Like Moses, Hackman's Rev. Scott leads his flock to safety, but not without some Christlike raging at the Lord: "What more do you want of us? We've come all this way, no thanks to you. We did it on our own, no thanks to you. Leave us alone!" With dialogue like that, it's no wonder the Poseidon remake does away with the priest character entirely (along with the rest of the original's story and characters).
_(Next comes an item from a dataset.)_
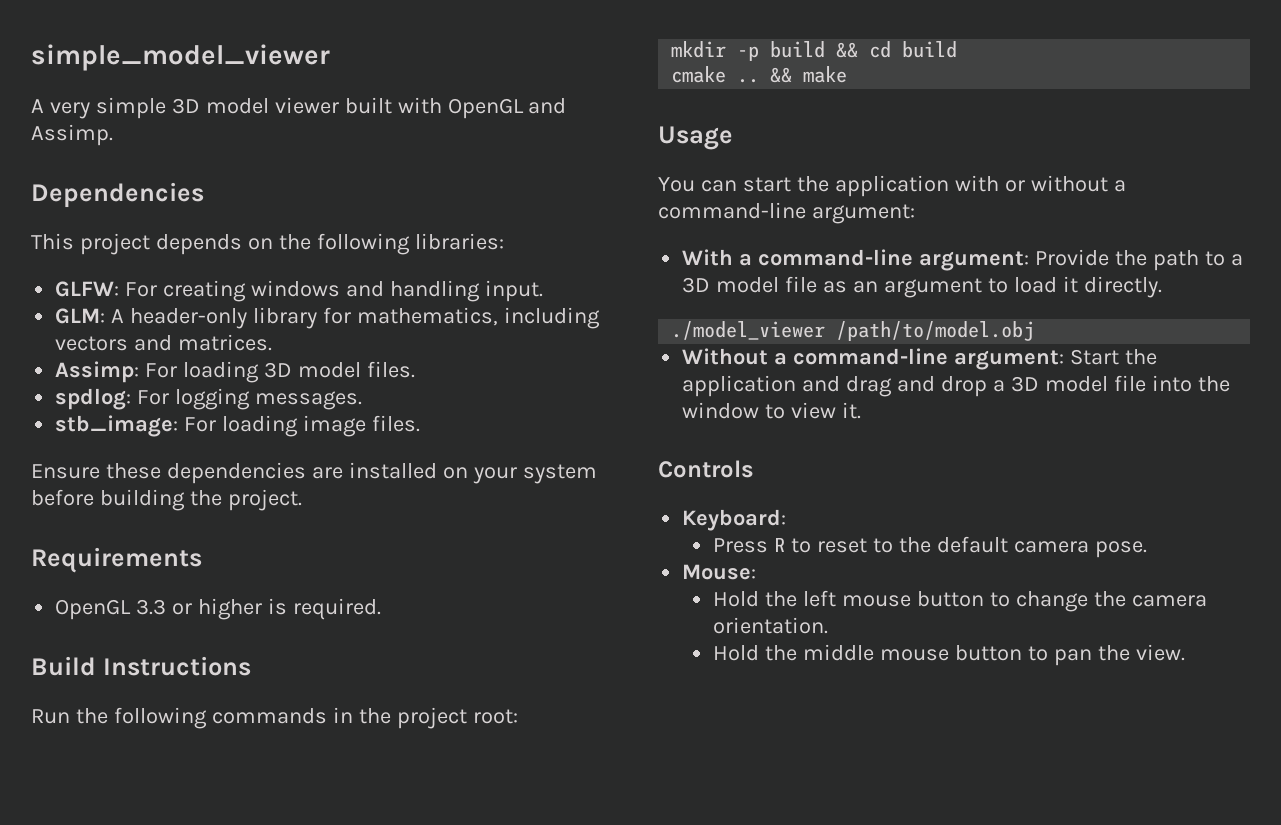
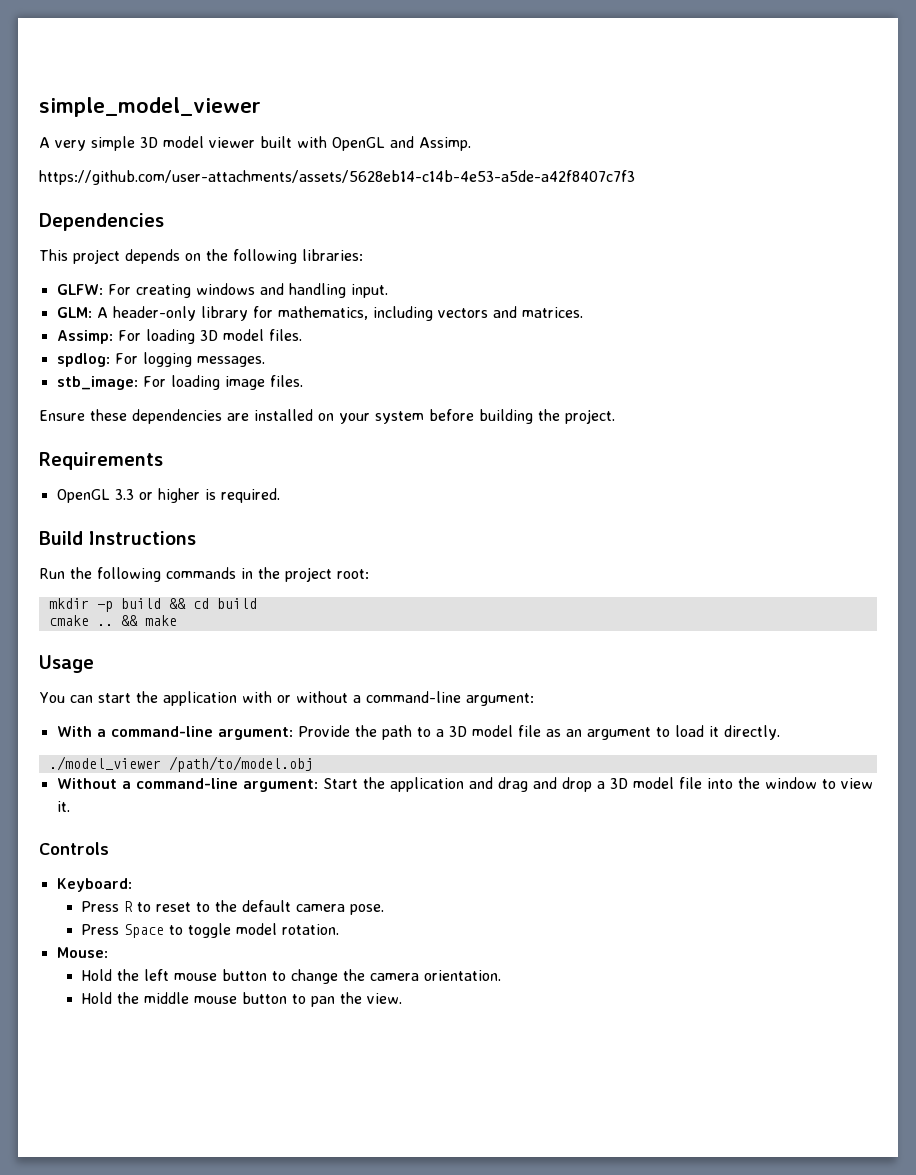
+ https://github.com/user-attachments/assets/5628eb14-c14b-4e53-a5de-a42f8407c7f3
+ Press Space to toggle model rotation.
Who better to blame for a natural disaster than God himself? (Though the movie also drags in a corporate stiff from the ship owner's firm as a token evil bureaucrat.) What's fascinating about watching the old Poseidon today is how antiauthoritarian it is. The voices of the ship's bureaucracy consistently urge stasis and faith in order that only lead people to be killed, while rebellious Rev. Scott and his followers head out to try to find safety on their own.

In the process, of course, we meet as indelible a cast of characters as in any mainstream '70s movie. The characters are almost interchangeable with the iconic actors-Shelley Winters, Ernest Borgnine, Red Buttons, Roddy McDowell, Pamela Sue Martin-who played them. Struggling to face loss and death, they hit emotional buttons that ring remarkably true almost 35 years later.

It's easy to make fun of this motley crew of has-beens, never-weres and never-would-bes. But watch their faces-or watch the movie with the sound off-and you'll see what the first moviegoers saw in Griffith epics: vivid emotions, felt by clearly drawn characters, in the face of life-or-death struggles.

Inferno, on the other hand, now plays like a sad mirror of its own tower-a big-budget extravaganza that feels cheap, filled with coasting actors tiptoeing up to the line of self-parody. It's got the same mix of old and new stars as Poseidon, but here it feels like a cynical calculation, while there it works as a Noah's Ark parable of strangers thrown together by disaster. Irwin Allen, the impresario behind both movies, had let his formula calcify, which may have been why he couldn't sustain it any longer.

These two DVD special editions take the movies as seriously as if they were major Best Picture winners, with commentary tracks free of irony and whole extra discs of respectful interviews, retrospectives and making-of featurettes.